If you want to use your own evaluation functions, you can do so by using the ApiCall evaluator.

Description:
Performs an API call to a specified endpoint and picks up the evaluation result from the response.

This evaluator is useful if you:

  • Want to run some complex or custom logic
  • Need to run evaluations on your own servers
  • Want to use an evaluation metric that we don’t support currently (Send us an email at hello@athina.ai to request a new metric - we can integrate pretty fast).

Info:

  • Input: response, query, context, response
  • Type: boolean
  • Metrics: passed (0 or 1)

Arguments:

  • url: string - API endpoint to call. Note that this API should accept POST request.
  • headers: dict - Headers to include in the API call.
  • payload: dict - Body to send with the API call.

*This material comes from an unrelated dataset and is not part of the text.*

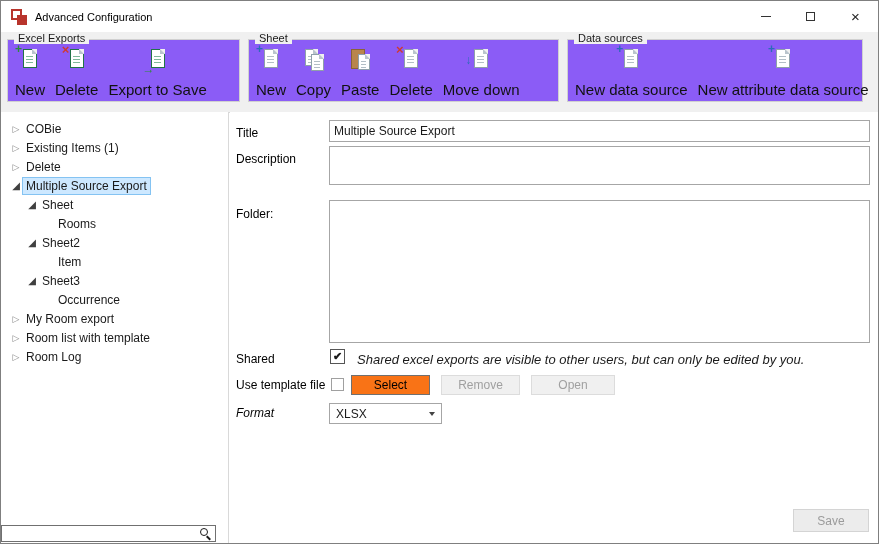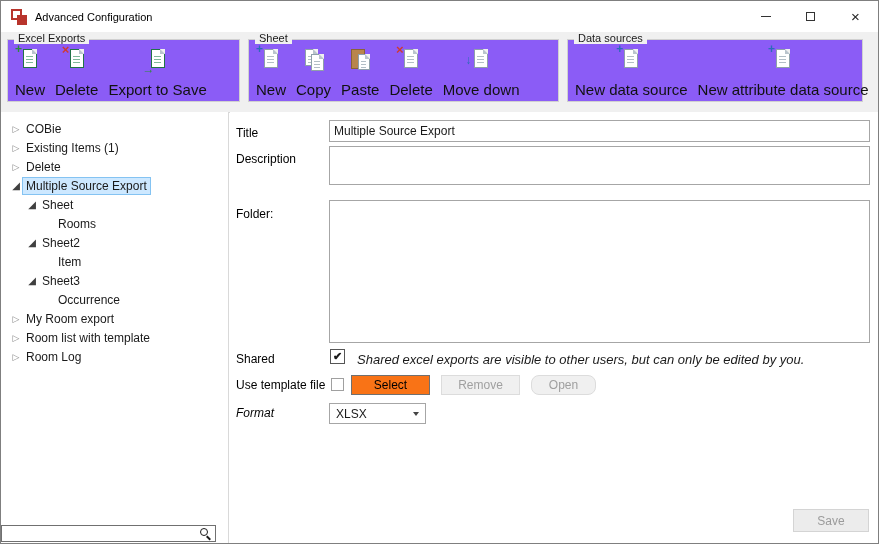"Open" div.btn { border-radius: 8px -> none; width: 65px -> 84px }
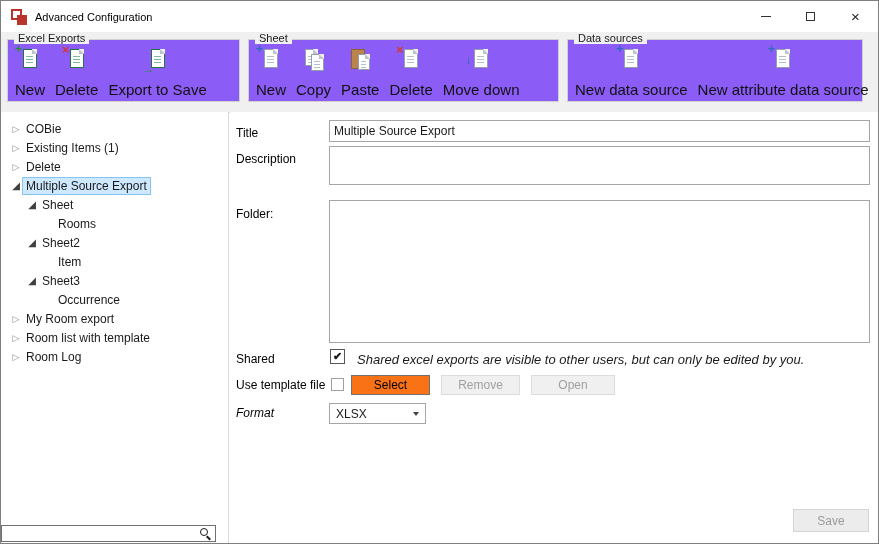"XLSX" .combo { width: 97px -> 113px }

This payload will have the Response added to it.

Sample Code:

from athina.evals import ApiCall
from athina.loaders import ResponseLoader
 
# Raw data must contain response and optionally the query, context and expected_response to be passed to the API
raw_data = [
    {
        "response": "Response to be sent to the your own API based evaluator",
        "query": "Query to be sent to the your own API based evaluator"
    }
]
dataset = ResponseLoader().load_dict(raw_data)
 
ApiCall(
    url="https://8e714940905f4022b43267e348b8a713.api.mockbin.io/",
    payload={"evaluator": "custom_api_based_evaluator"},
    headers={"Authorization": "Bearer token"}
).run_batch(data=dataset).to_df()

The dataset should contain the response and optionally the query, context and expected_response to be passed to the API.

Endpoint Result Format

We expect the API response to be in JSON format with two keys namely result and reason.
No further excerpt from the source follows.